### How to complete this task
Reproduce the lines below exactly, from the one containing "[367,96,458,116] algorithum ->" through the one containing "(696, 311) none", both included. Leave out any pictures.

### Records provided
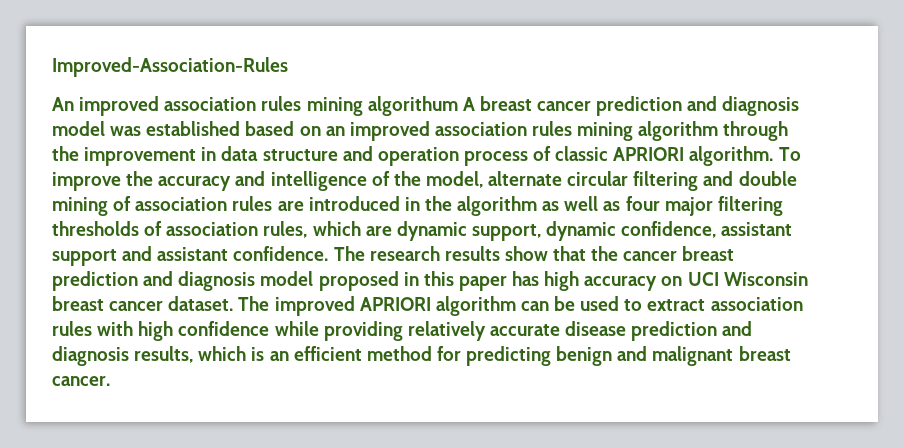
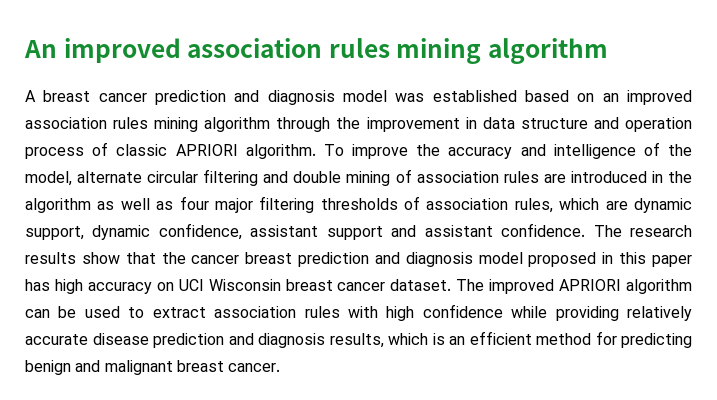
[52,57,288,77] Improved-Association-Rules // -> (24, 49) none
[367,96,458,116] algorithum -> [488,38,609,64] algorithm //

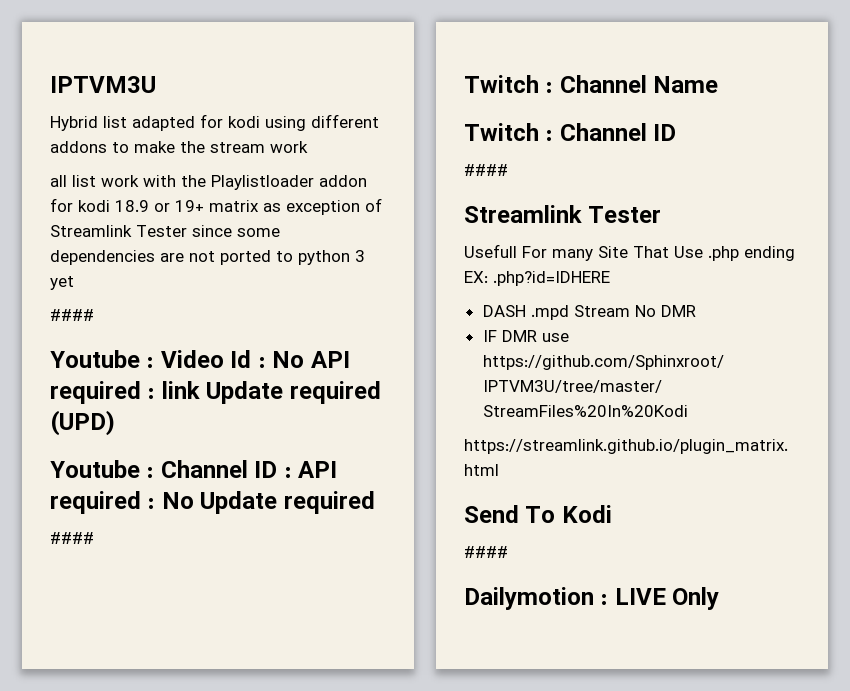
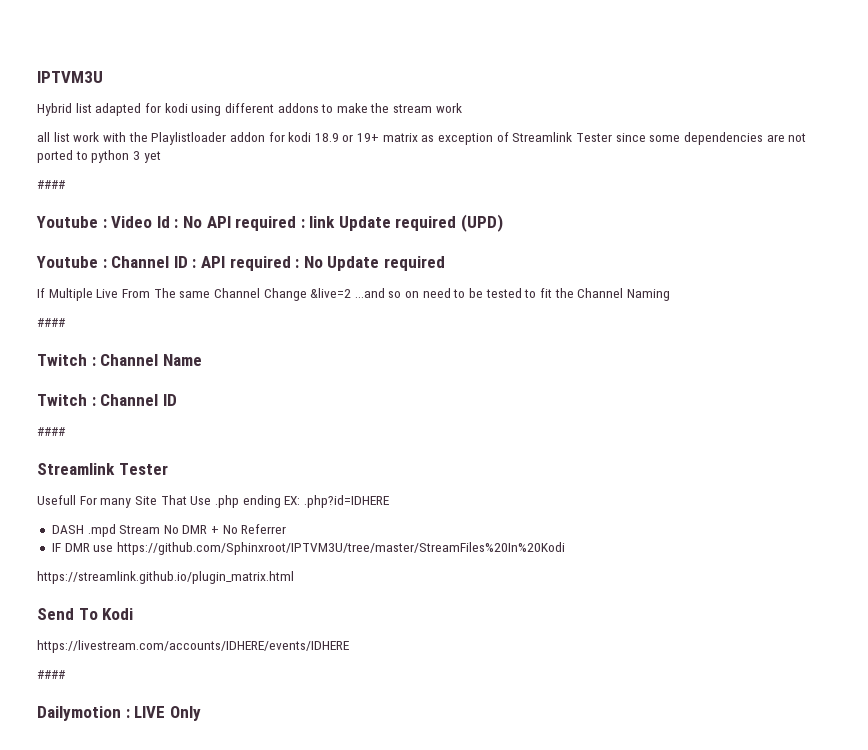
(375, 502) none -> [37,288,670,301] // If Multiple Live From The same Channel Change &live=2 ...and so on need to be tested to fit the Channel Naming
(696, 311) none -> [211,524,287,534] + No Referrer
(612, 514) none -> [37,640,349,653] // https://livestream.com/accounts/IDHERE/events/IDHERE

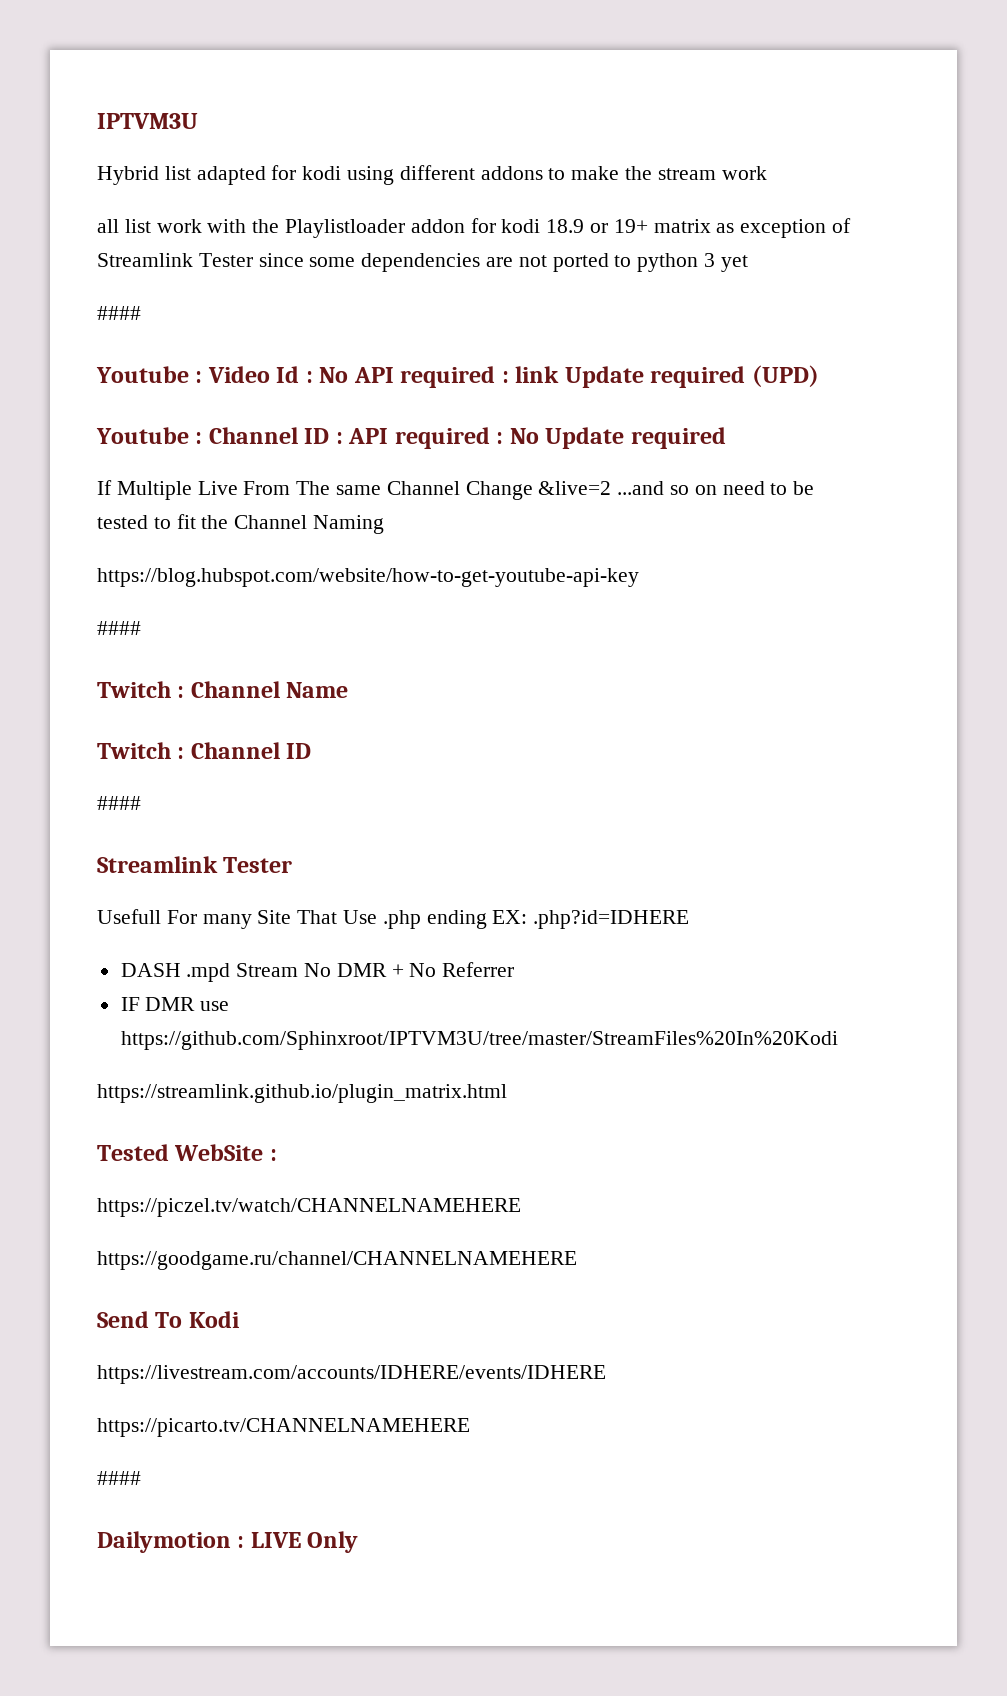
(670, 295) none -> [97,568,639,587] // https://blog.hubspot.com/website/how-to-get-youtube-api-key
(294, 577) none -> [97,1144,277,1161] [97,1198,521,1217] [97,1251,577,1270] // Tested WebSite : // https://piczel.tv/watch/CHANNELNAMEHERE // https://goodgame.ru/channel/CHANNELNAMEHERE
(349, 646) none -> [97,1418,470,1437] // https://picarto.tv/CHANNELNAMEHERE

### Solution below
[367,96,458,116] algorithum -> [488,38,609,64] algorithm //

(375, 502) none -> [37,288,670,301] // If Multiple Live From The same Channel Change &live=2 ...and so on need to be tested to fit the Channel Naming
(696, 311) none -> [211,524,287,534] + No Referrer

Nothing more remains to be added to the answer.